Where the word "main" appears in a line of the entries below, count that line and give the total alone.

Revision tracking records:
_ _ _

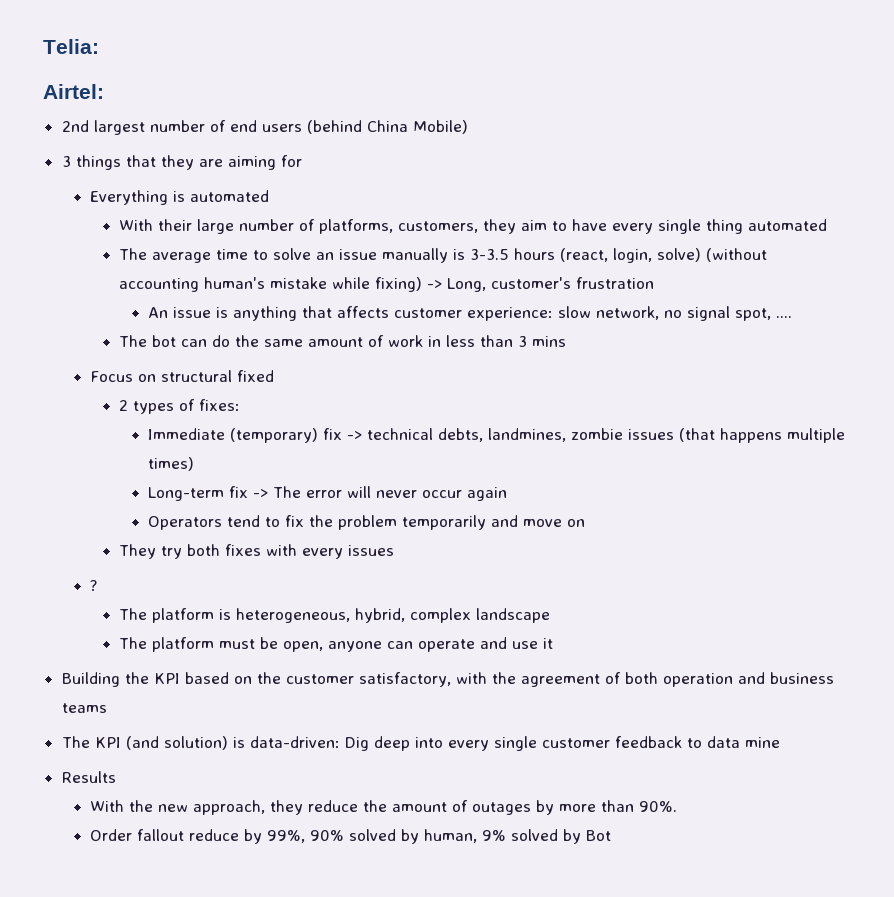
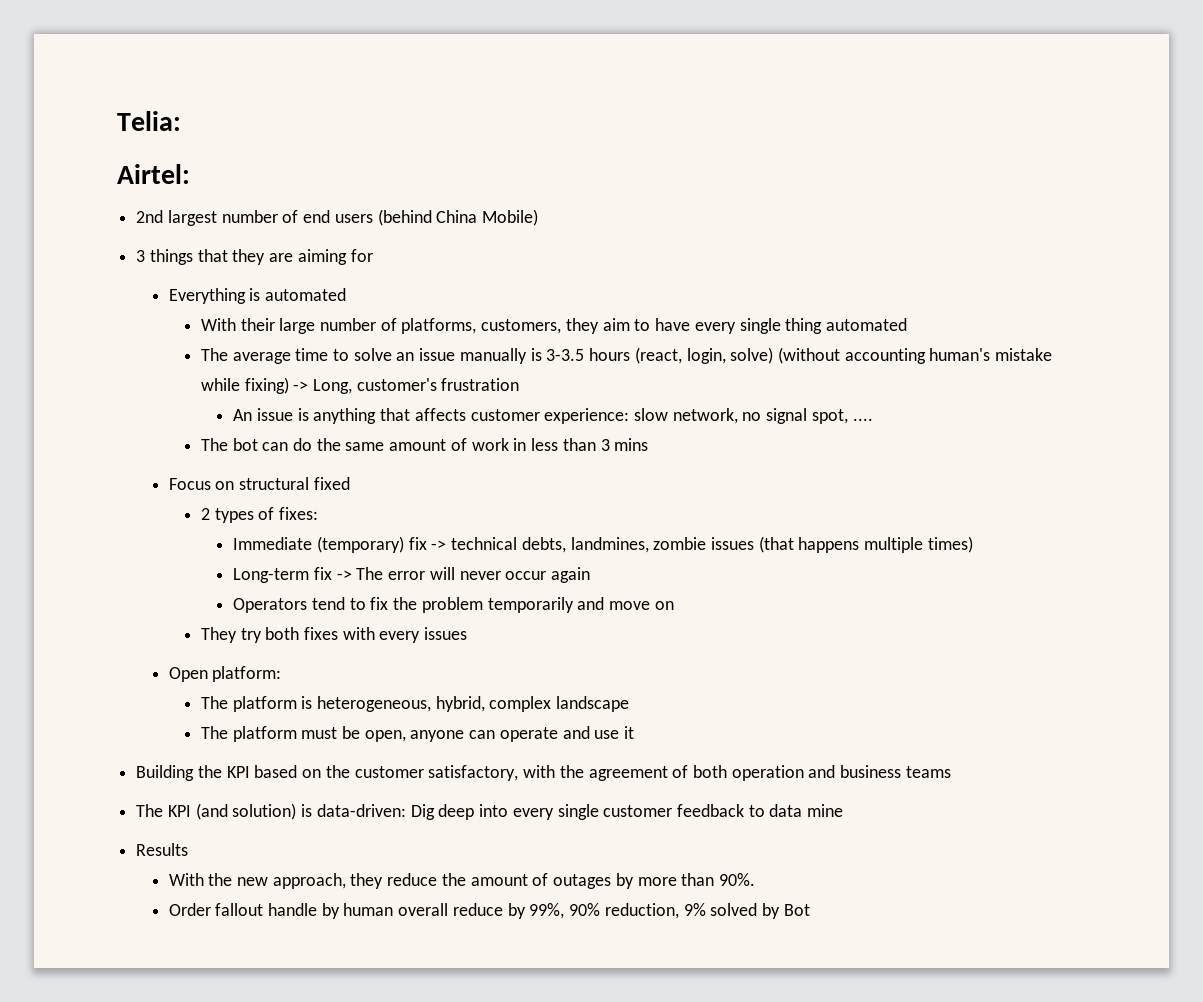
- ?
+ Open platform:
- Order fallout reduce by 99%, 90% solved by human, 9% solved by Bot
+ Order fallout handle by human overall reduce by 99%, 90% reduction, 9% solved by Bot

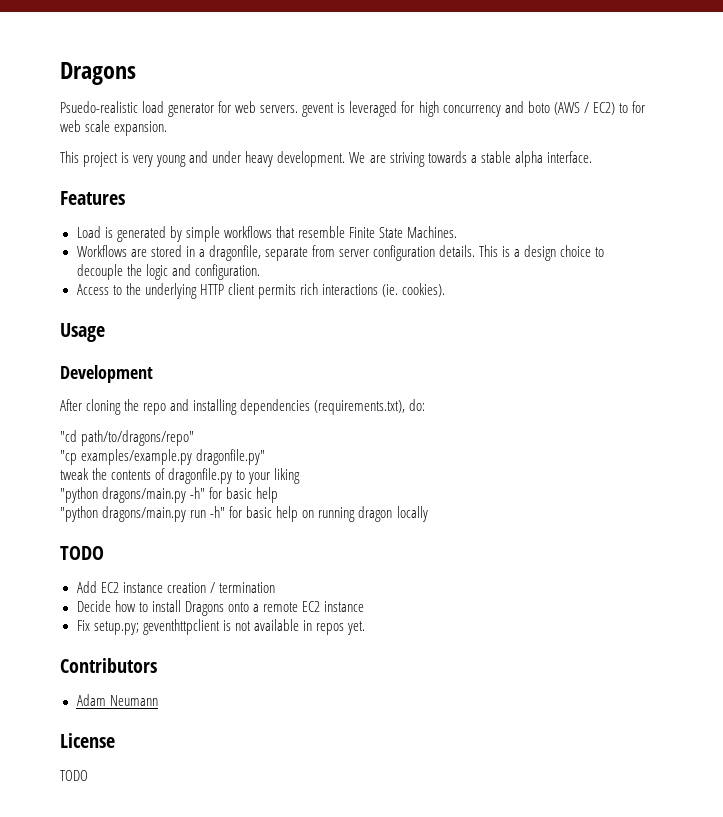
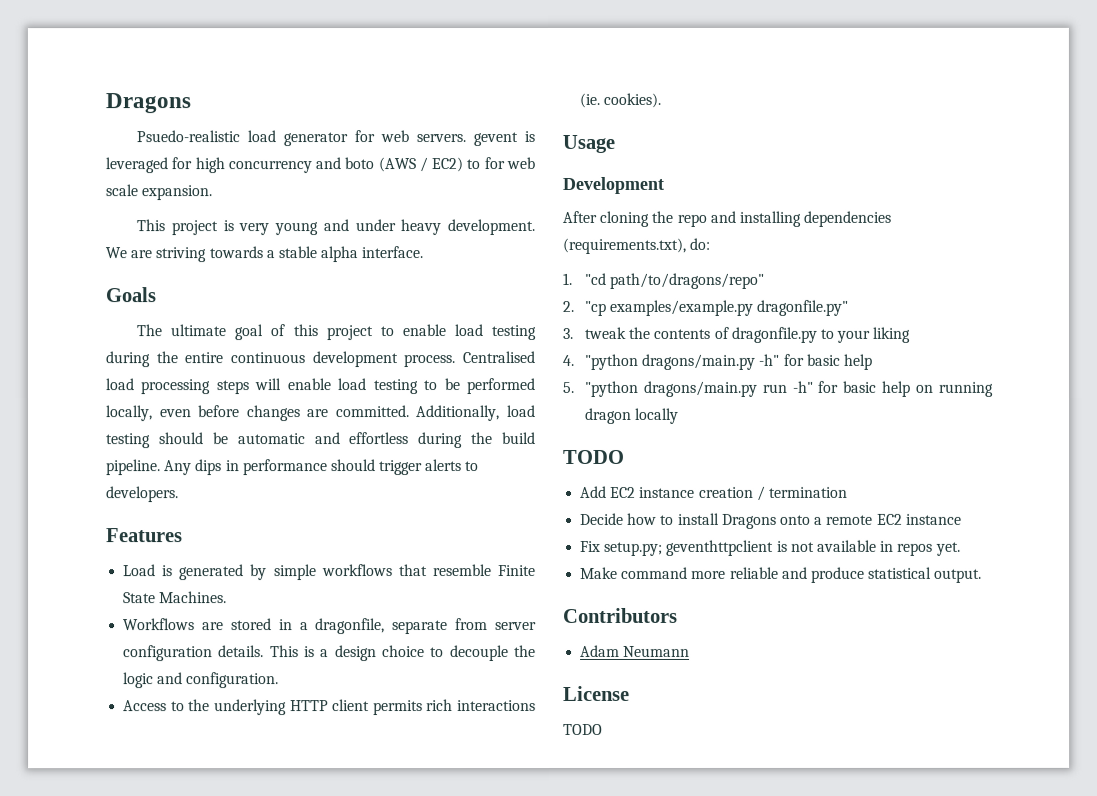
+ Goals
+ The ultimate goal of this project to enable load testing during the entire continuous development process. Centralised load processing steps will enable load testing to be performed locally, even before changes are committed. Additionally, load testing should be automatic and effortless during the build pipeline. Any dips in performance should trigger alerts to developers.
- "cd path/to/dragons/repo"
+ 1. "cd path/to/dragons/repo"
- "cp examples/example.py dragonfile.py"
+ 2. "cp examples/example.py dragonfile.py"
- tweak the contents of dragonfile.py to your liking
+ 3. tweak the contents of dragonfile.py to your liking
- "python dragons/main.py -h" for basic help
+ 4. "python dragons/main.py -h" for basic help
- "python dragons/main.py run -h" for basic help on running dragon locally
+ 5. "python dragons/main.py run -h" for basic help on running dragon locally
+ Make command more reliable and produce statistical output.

_ _ _

**Solution to the exercise**
4